贖罪の信仰のみ(2006年7月号) 飯島 信 

 馬偕(マッカイ)先生。この名を初めて耳にしたのは、今年の初め、池袋台湾教会の友人に連れられて訪れた台湾北端の淡水の地であった。台湾からの若き留学生である友人は、私をRev.George Leslie Mackay(1844-1901)が建てた台湾で最初の教会堂に案内してくれた。馬偕先生、彼はカナダ長老教会宣教師として二八歳の時に台湾での伝道活動を始め、五七歳で台湾で永眠した。彼が創設した淡江高中学校の敷地の一角に彼が眠る墓地があるが、その墓碑には、ヨハネ一二・二四の御言葉が刻まれていた。「一粒の麦は地に落ちて死ななければ、一粒のままである。だが、死ねば、多くの実を結ぶ。」

 台湾に初めてキリスト教を伝えたキリスト教を伝えた宣教師マッカイにしても、あのザビエルやその後を継いで日本宣教の責任者となった巡察師ヴァリニャーノにしても、そして、私たちの小さき群れの先達、沢崎堅造にしても、キリストの命ずるままに、キリストのみ従い、その生涯を神と未だ福音を知らぬ人とに捧げ尽し、異郷の地で眠りについた。

 この春、日本聖書神学校で共に学び卒業した十二名のうち、他教派の一名を除く五名が主任・担任教師として、残りの六名が担任教師として全国各地の日本キリスト教団の教会に派遣された。文字通り、キリストの命ずるままに、キリストのみ従い、牧者としてその生涯を神と人とに仕える道を踏み出したのである。

 この時、森明を思う。共助会を思う。森明はなぜ教会の他に共助会を創立したのか。そして、共助会を「キリストの他、自由独立の団体」とし、「主にある友情」に生きる人々の群れたらんとしたのか。

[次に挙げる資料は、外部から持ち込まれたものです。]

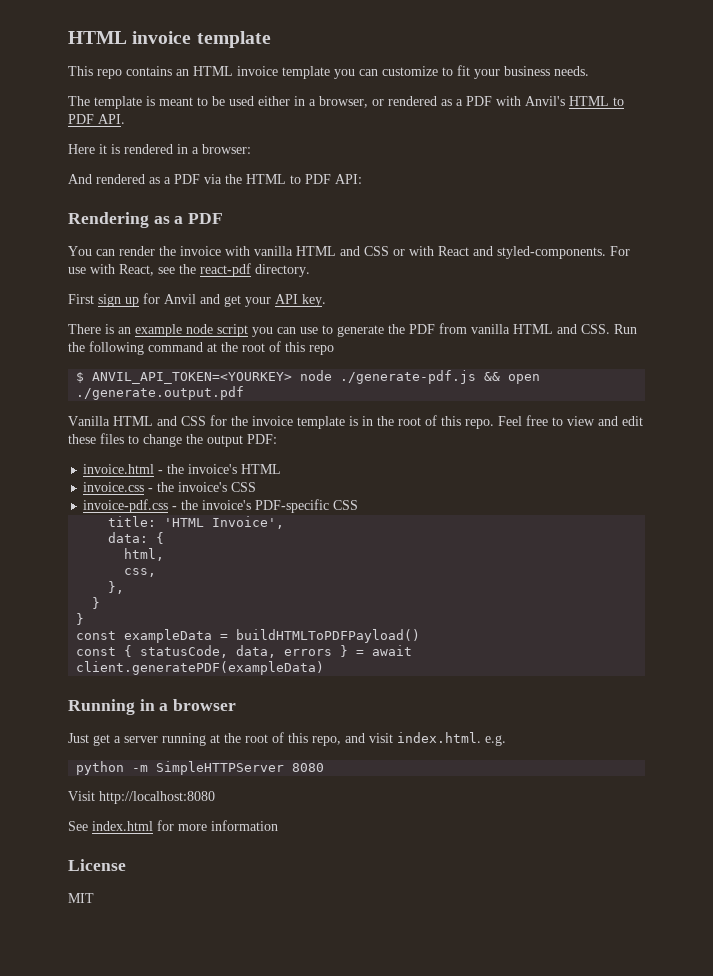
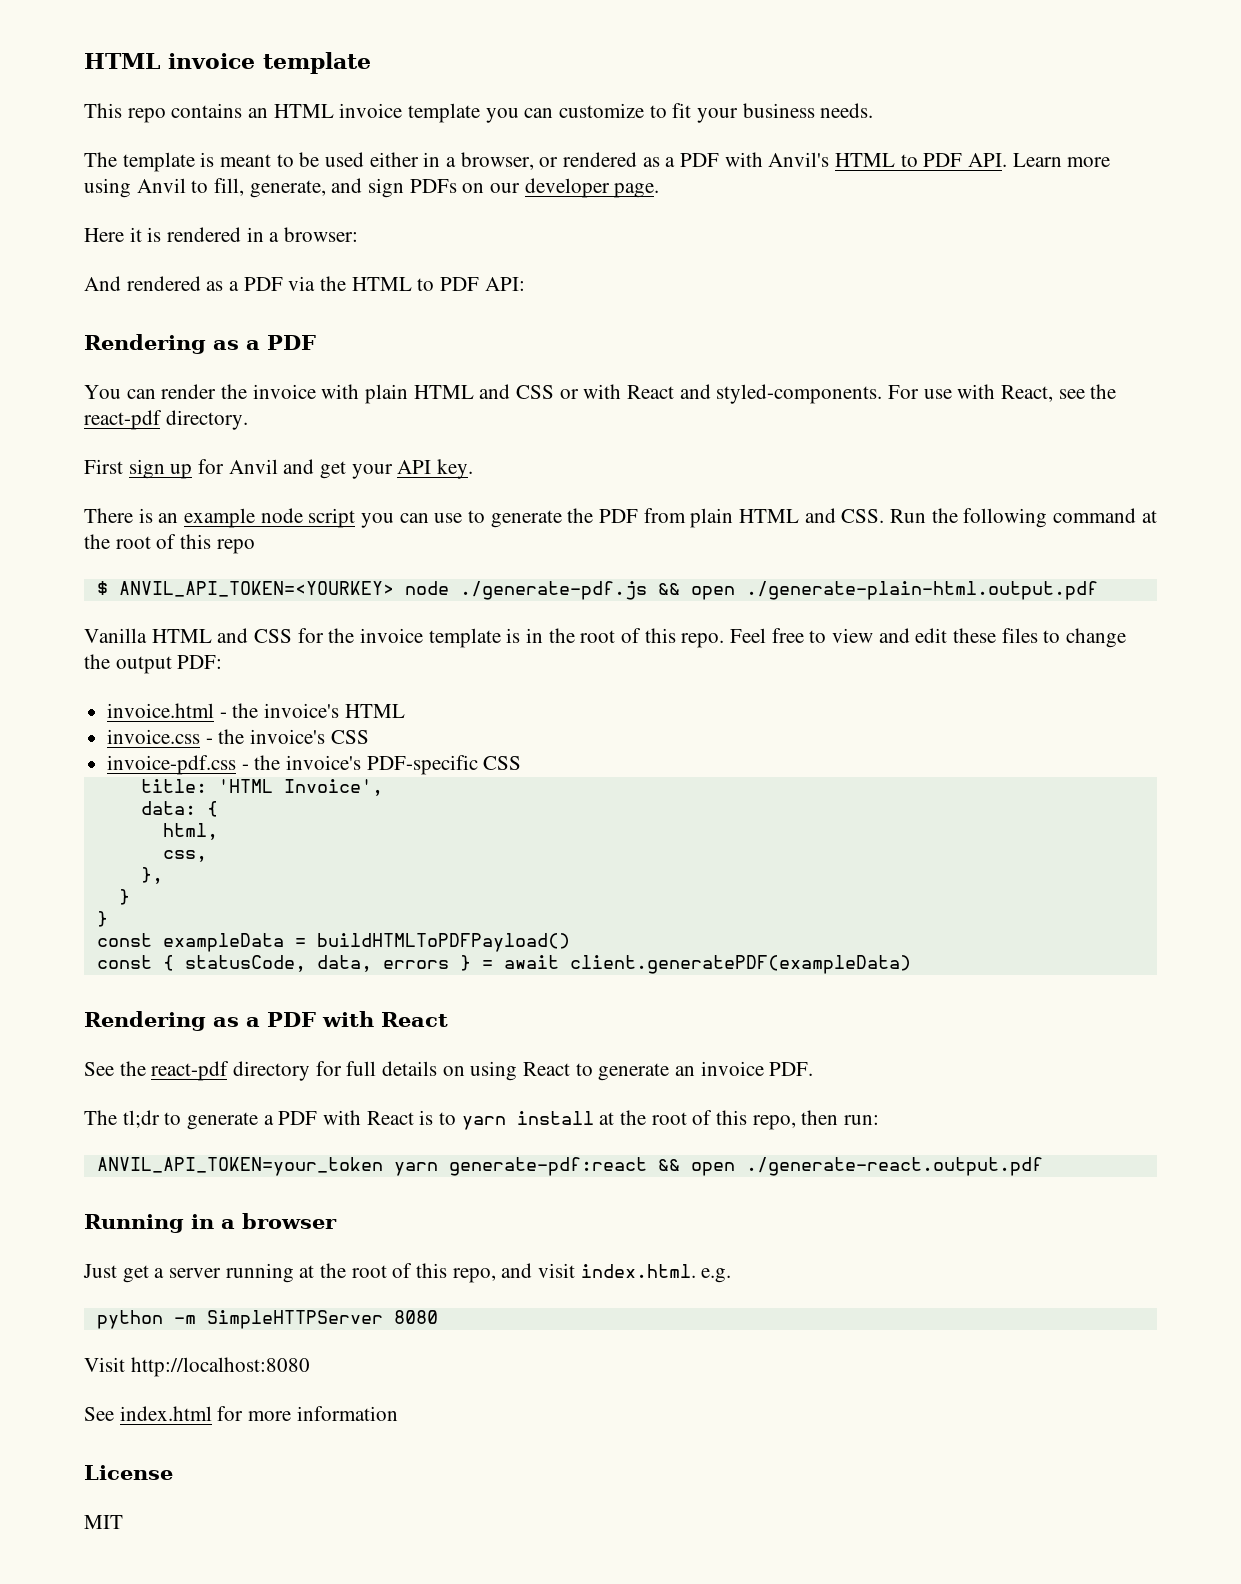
- The template is meant to be used either in a browser, or rendered as a PDF with Anvil's HTML to PDF API.
+ The template is meant to be used either in a browser, or rendered as a PDF with Anvil's HTML to PDF API. Learn more using Anvil to fill, generate, and sign PDFs on our developer page.
- You can render the invoice with vanilla HTML and CSS or with React and styled-components.
+ You can render the invoice with plain HTML and CSS or with React and styled-components.
- There is an example node script you can use to generate the PDF from vanilla HTML and CSS. Run the following command at the root of this repo
+ There is an example node script you can use to generate the PDF from plain HTML and CSS. Run the following command at the root of this repo
- $ ANVIL_API_TOKEN=<YOURKEY> node ./generate-pdf.js && open ./generate.output.pdf
+ $ ANVIL_API_TOKEN=<YOURKEY> node ./generate-pdf.js && open ./generate-plain-html.output.pdf
+ Rendering as a PDF with React
+ See the react-pdf directory for full details on using React to generate an invoice PDF.
+ The tl;dr to generate a PDF with React is to yarn install at the root of this repo, then run:
+ ANVIL_API_TOKEN=your_token yarn generate-pdf:react && open ./generate-react.output.pdf

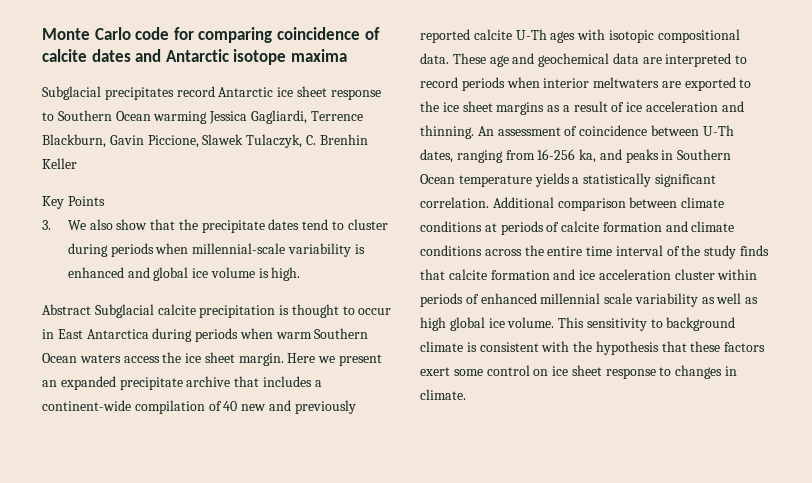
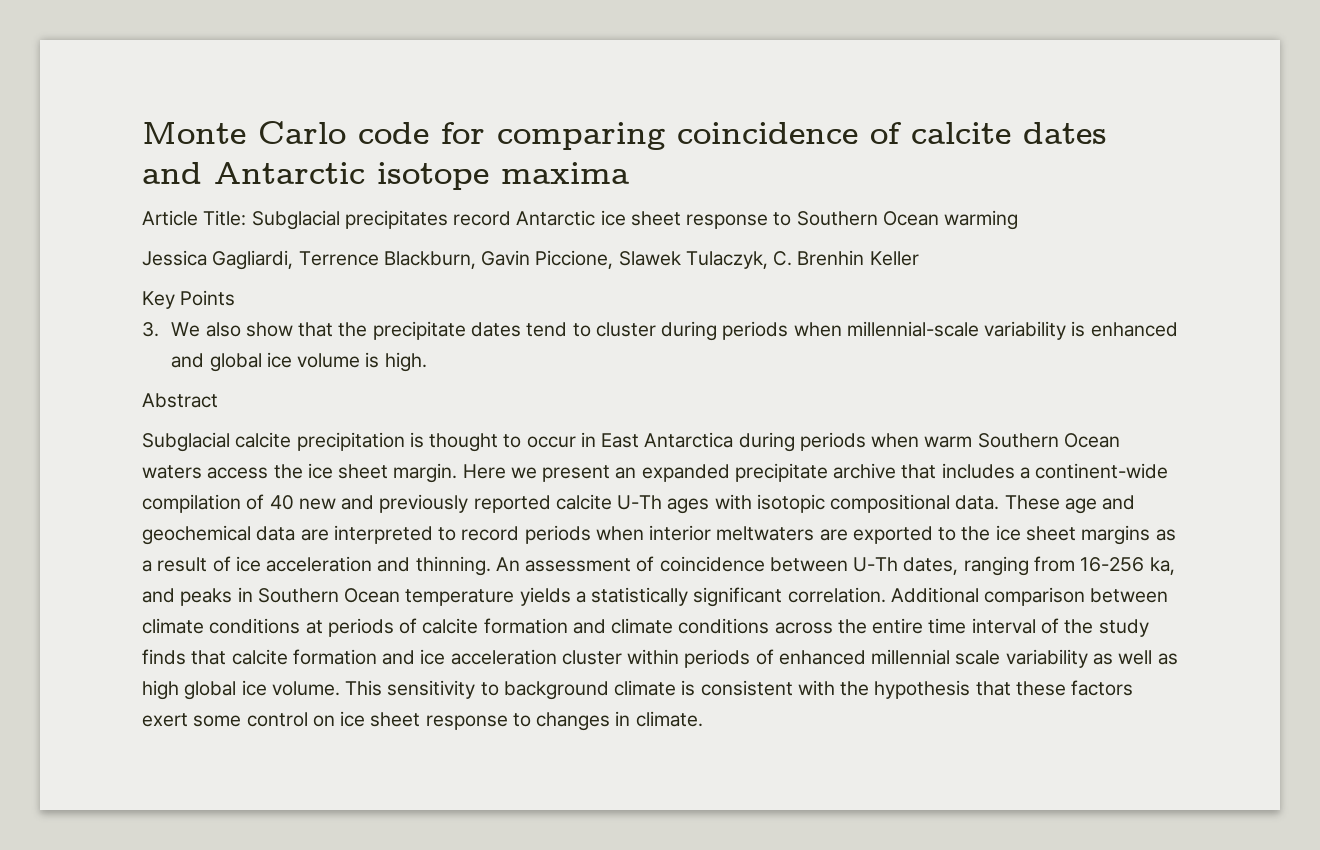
- Subglacial precipitates record Antarctic ice sheet response to Southern Ocean warming Jessica Gagliardi, Terrence Blackburn, Gavin Piccione, Slawek Tulaczyk, C. Brenhin Keller
+ Article Title: Subglacial precipitates record Antarctic ice sheet response to Southern Ocean warming
+ Jessica Gagliardi, Terrence Blackburn, Gavin Piccione, Slawek Tulaczyk, C. Brenhin Keller
- Abstract Subglacial calcite precipitation is thought to occur in East Antarctica during periods when warm Southern Ocean waters access the ice sheet margin.
+ Abstract
+ Subglacial calcite precipitation is thought to occur in East Antarctica during periods when warm Southern Ocean waters access the ice sheet margin.

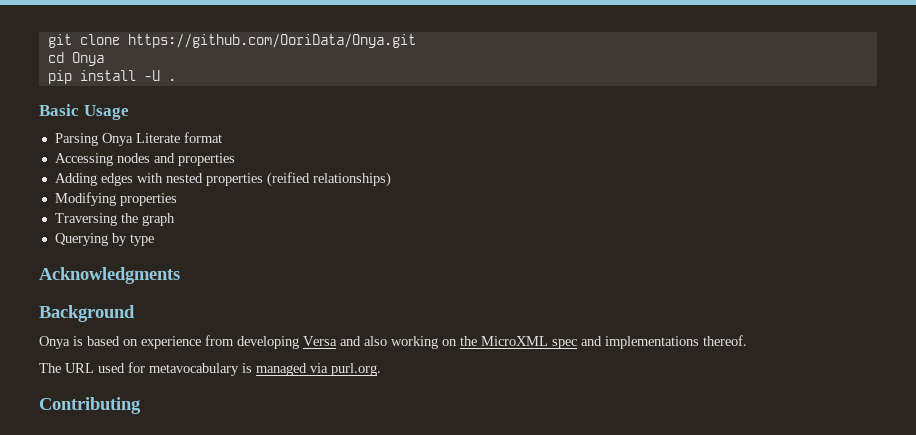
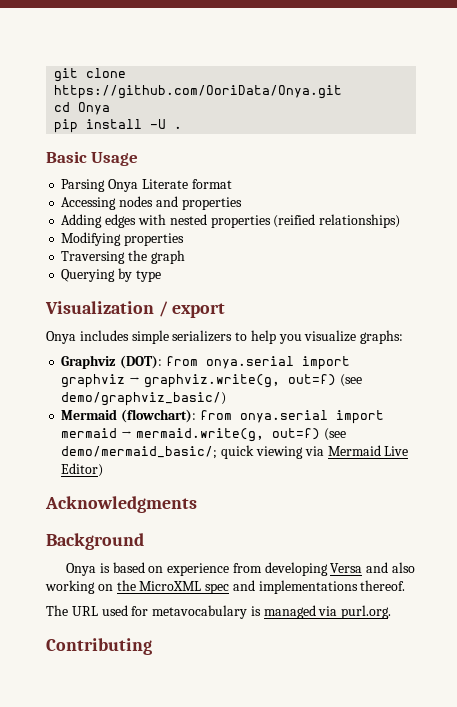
+ Visualization / export
+ Onya includes simple serializers to help you visualize graphs:
+ Graphviz (DOT): from onya.serial import graphviz → graphviz.write(g, out=f) (see demo/graphviz_basic/)
+ Mermaid (flowchart): from onya.serial import mermaid → mermaid.write(g, out=f) (see demo/mermaid_basic/; quick viewing via Mermaid Live Editor)

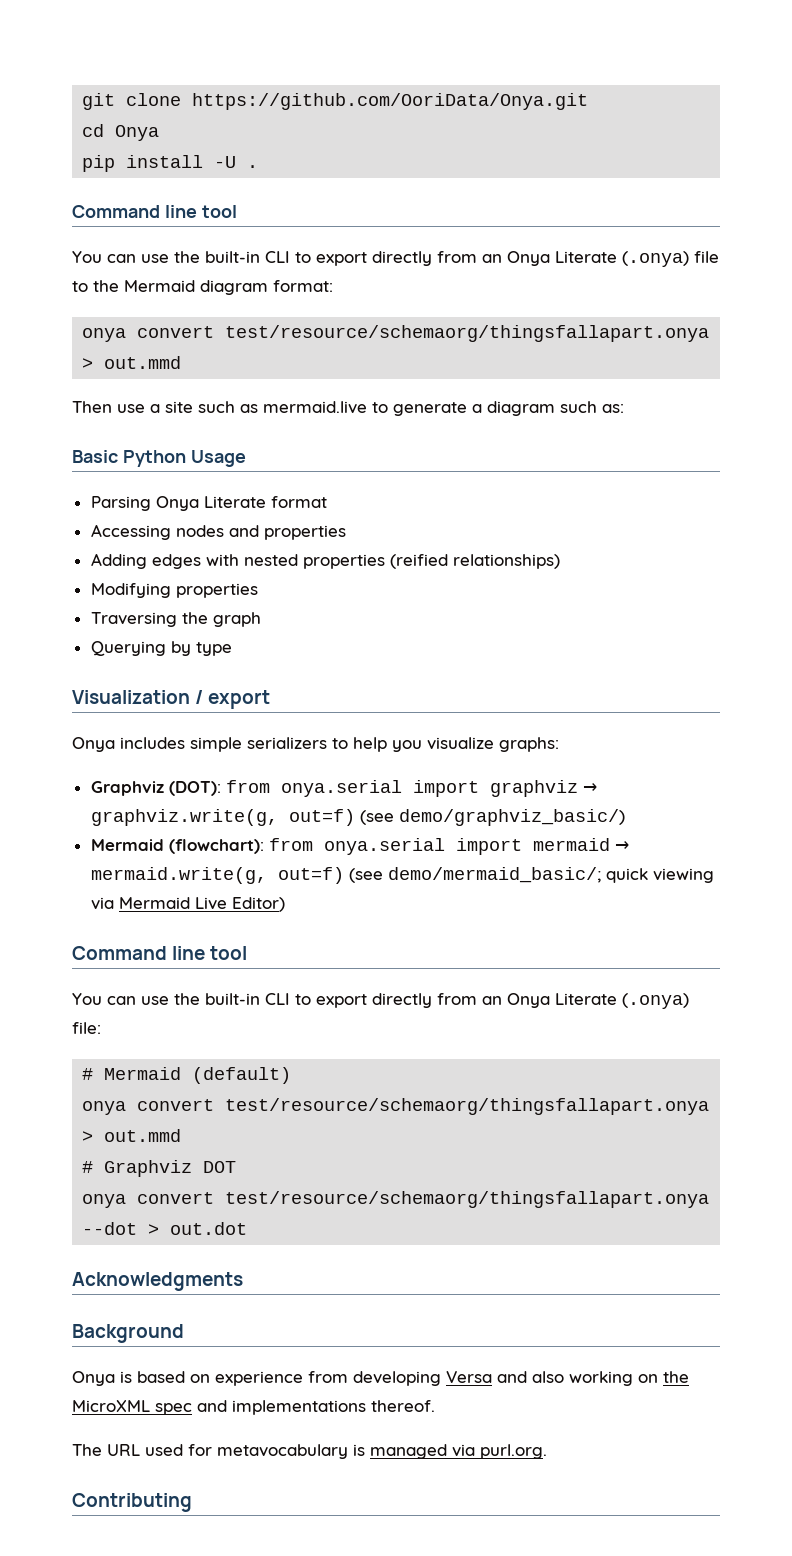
  pip install -U .
+ Command line tool
+ You can use the built-in CLI to export directly from an Onya Literate (.onya) file to the Mermaid diagram format:
+ onya convert test/resource/schemaorg/thingsfallapart.onya > out.mmd
+ Then use a site such as mermaid.live to generate a diagram such as:
- Basic Usage
+ Basic Python Usage
  Mermaid (flowchart): from onya.serial import mermaid → mermaid.write(g, out=f) (see demo/mermaid_basic/; quick viewing via Mermaid Live Editor)
+ Command line tool
+ You can use the built-in CLI to export directly from an Onya Literate (.onya) file:
+ # Mermaid (default)
+ onya convert test/resource/schemaorg/thingsfallapart.onya > out.mmd
+ # Graphviz DOT
+ onya convert test/resource/schemaorg/thingsfallapart.onya --dot > out.dot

  森明が祈り求めた地上の教会、それは「贖罪の信仰を共通の土台とした共同体」であった。そこには、教会も無教会も、カトリックもプロテスタントもなかった。ただ贖罪の信仰その一点において一致できる教会であった。しかし、数百年にわたってそれぞれの教派的伝統を背負いつつ歴史を歩んできた教会は、そのような一致を許さない現実があった。その時、森明の心深く生まれた祈りが、教派を超えた信仰共同体の形成ではなかったか。キリストのみを中心とした交わりに生きる教派を超えた同志的伝道団体、それが共助会であった。その交わりに招き入れられて、三五年の歳月が経とうとしている。

  森明、彼もまた、キリストと出会い、一粒の麦となった。